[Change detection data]
# # # #
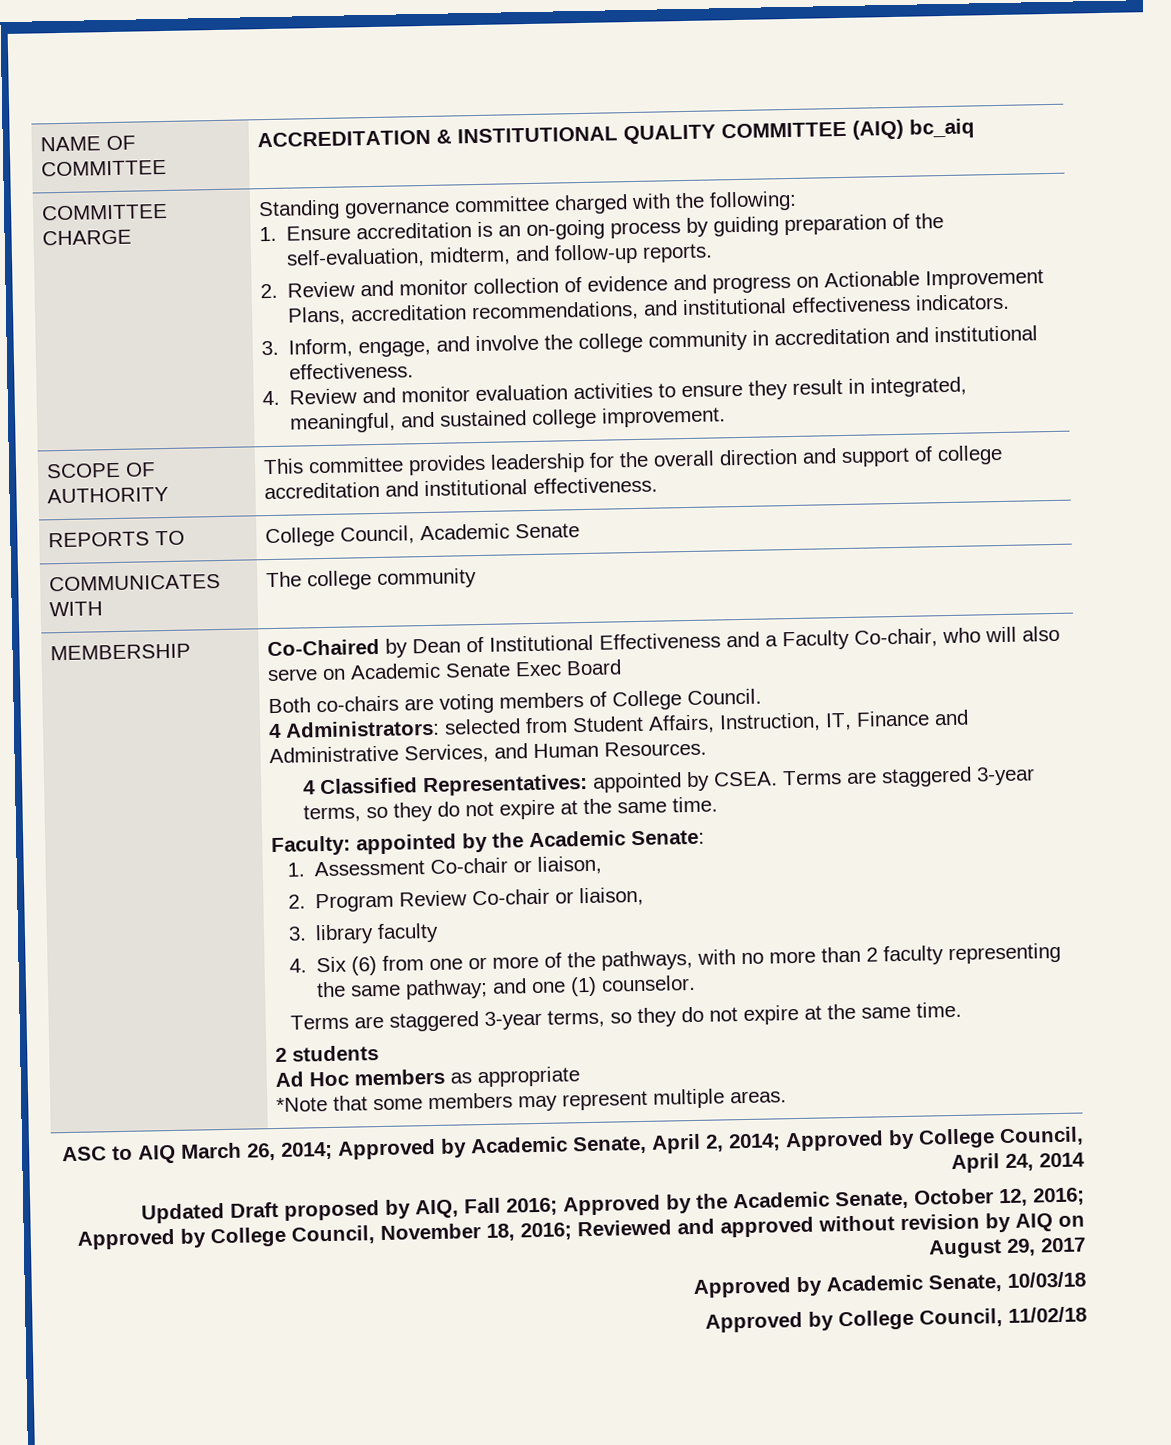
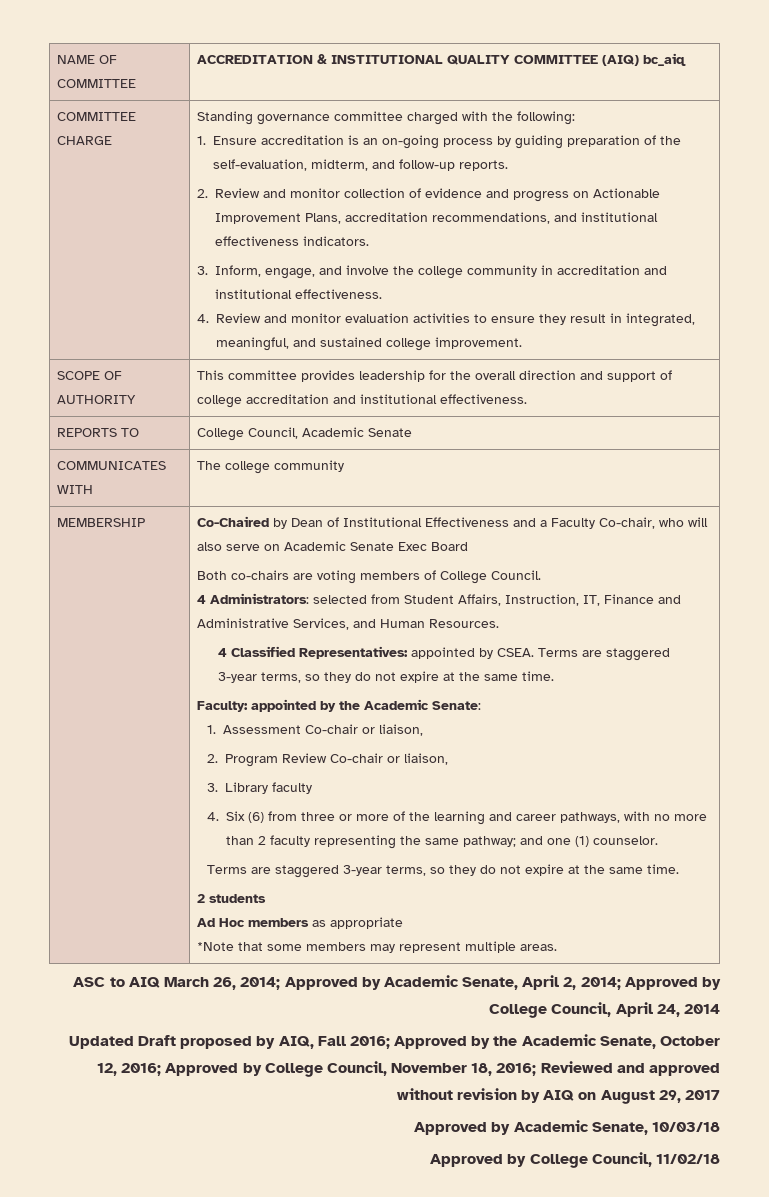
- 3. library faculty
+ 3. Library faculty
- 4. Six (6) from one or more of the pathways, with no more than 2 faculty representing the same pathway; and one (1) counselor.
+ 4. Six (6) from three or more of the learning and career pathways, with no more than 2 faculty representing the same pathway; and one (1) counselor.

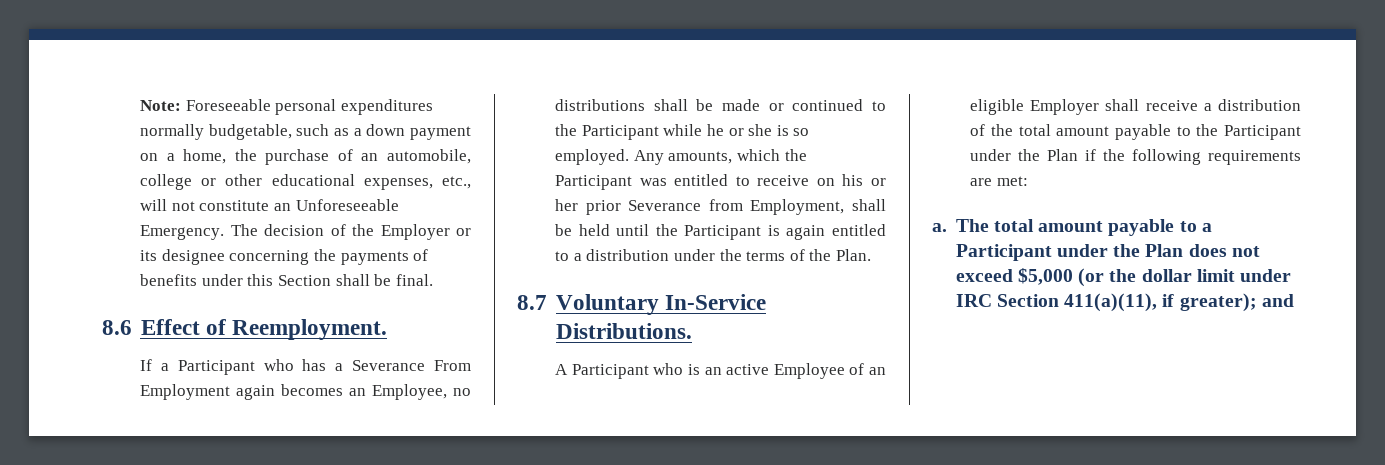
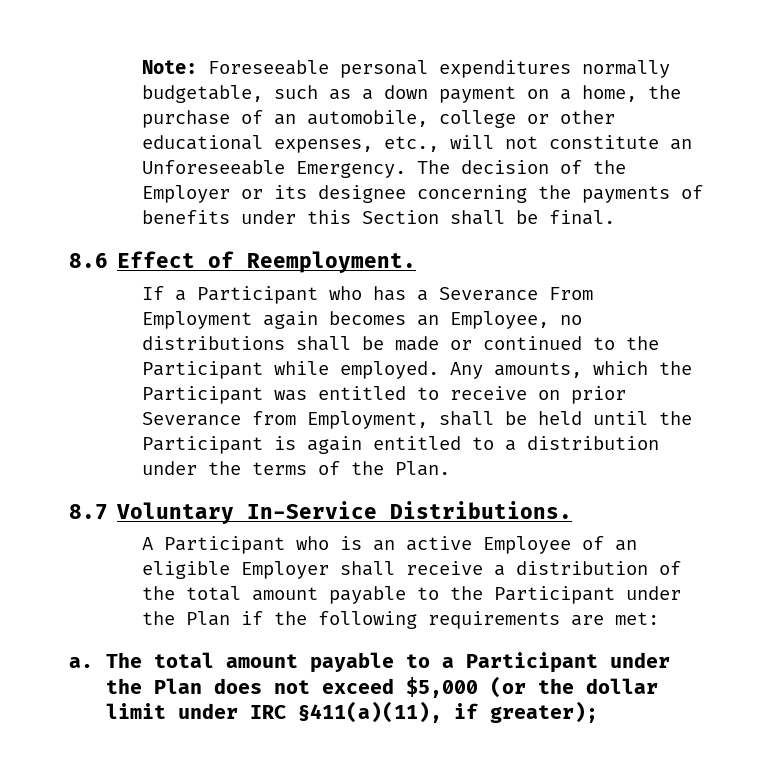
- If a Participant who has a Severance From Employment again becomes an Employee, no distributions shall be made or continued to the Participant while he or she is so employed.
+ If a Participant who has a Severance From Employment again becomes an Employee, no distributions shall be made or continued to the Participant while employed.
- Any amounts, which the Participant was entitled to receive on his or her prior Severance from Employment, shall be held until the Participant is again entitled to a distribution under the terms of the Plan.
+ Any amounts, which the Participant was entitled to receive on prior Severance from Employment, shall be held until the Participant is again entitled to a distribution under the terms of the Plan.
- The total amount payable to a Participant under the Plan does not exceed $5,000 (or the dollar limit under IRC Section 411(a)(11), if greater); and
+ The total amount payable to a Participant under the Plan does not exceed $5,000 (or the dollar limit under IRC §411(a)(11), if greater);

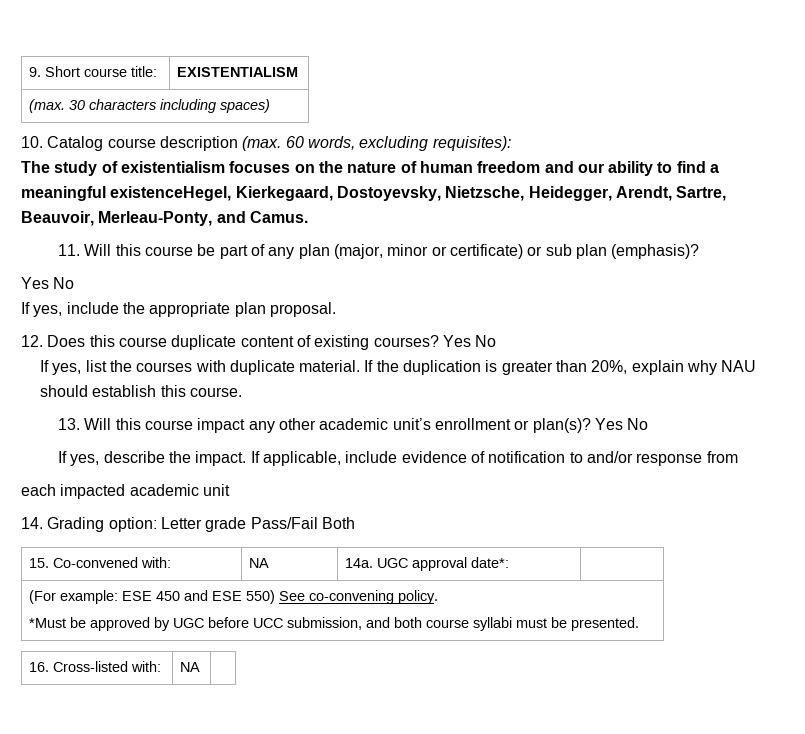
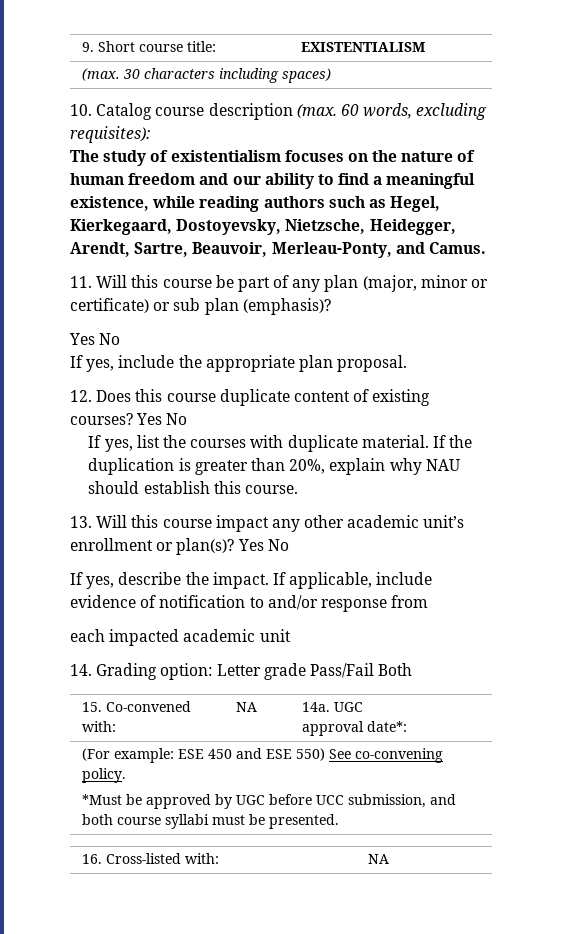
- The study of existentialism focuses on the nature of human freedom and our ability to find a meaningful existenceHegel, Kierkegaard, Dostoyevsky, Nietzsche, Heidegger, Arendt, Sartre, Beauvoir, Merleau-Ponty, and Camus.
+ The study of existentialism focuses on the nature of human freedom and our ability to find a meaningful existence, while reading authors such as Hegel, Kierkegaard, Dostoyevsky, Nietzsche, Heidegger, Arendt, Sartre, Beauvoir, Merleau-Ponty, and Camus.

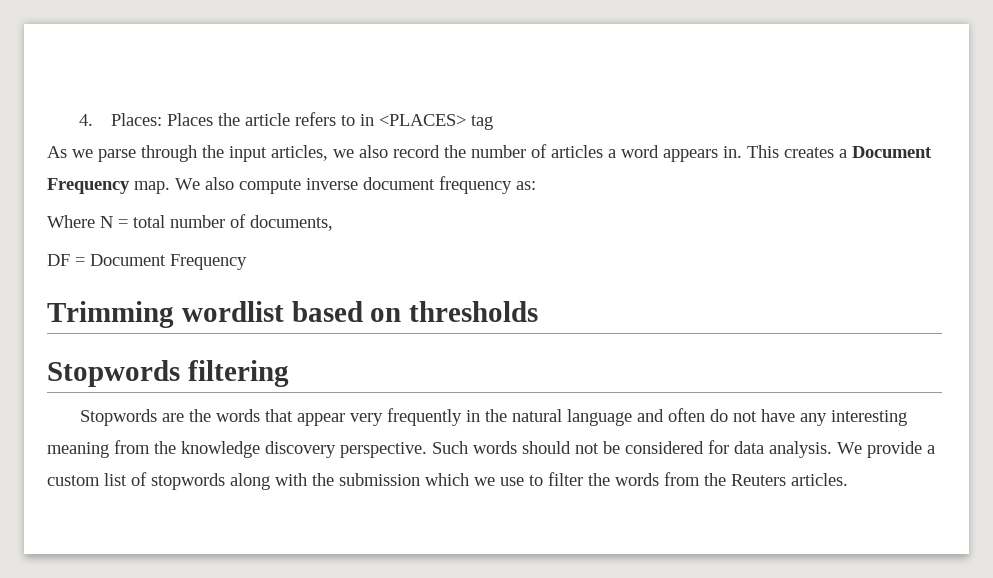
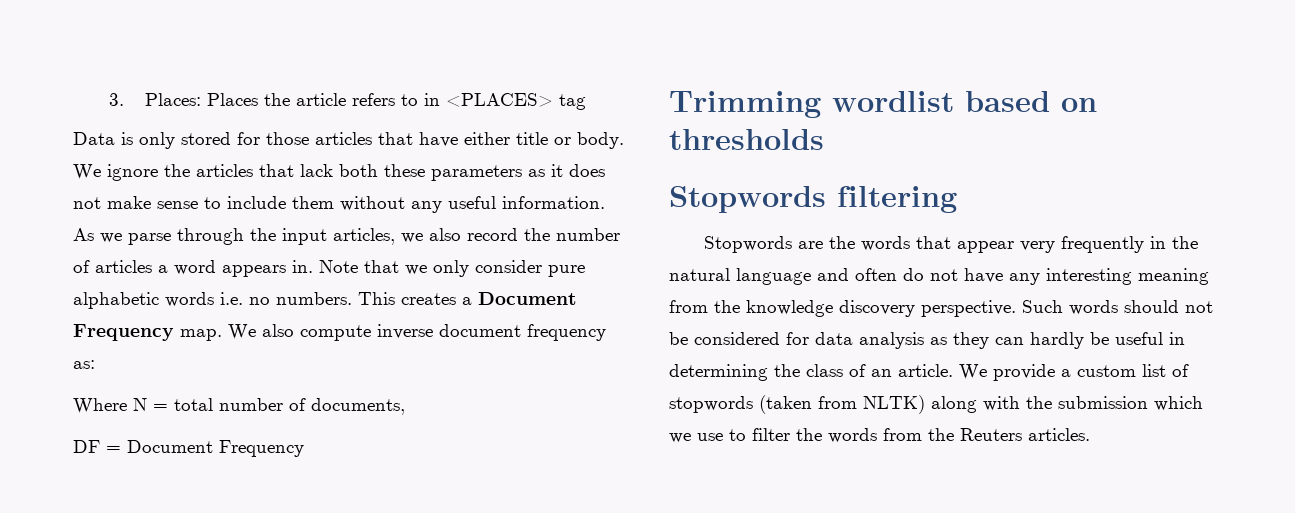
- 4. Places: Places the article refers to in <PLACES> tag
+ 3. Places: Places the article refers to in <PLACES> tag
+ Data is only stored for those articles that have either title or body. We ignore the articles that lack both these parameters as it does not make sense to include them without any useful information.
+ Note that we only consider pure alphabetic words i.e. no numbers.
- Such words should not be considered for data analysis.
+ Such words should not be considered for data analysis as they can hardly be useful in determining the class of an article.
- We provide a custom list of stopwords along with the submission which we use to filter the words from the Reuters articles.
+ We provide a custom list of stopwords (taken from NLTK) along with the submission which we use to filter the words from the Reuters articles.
# # # #
__Exercise instructions__
The required output is the stretch of entries above from the line containing "- If a Participant" through the line containing "Participant while employed.", reproduced exactly.

__Answer to this task__
- If a Participant who has a Severance From Employment again becomes an Employee, no distributions shall be made or continued to the Participant while he or she is so employed.
+ If a Participant who has a Severance From Employment again becomes an Employee, no distributions shall be made or continued to the Participant while employed.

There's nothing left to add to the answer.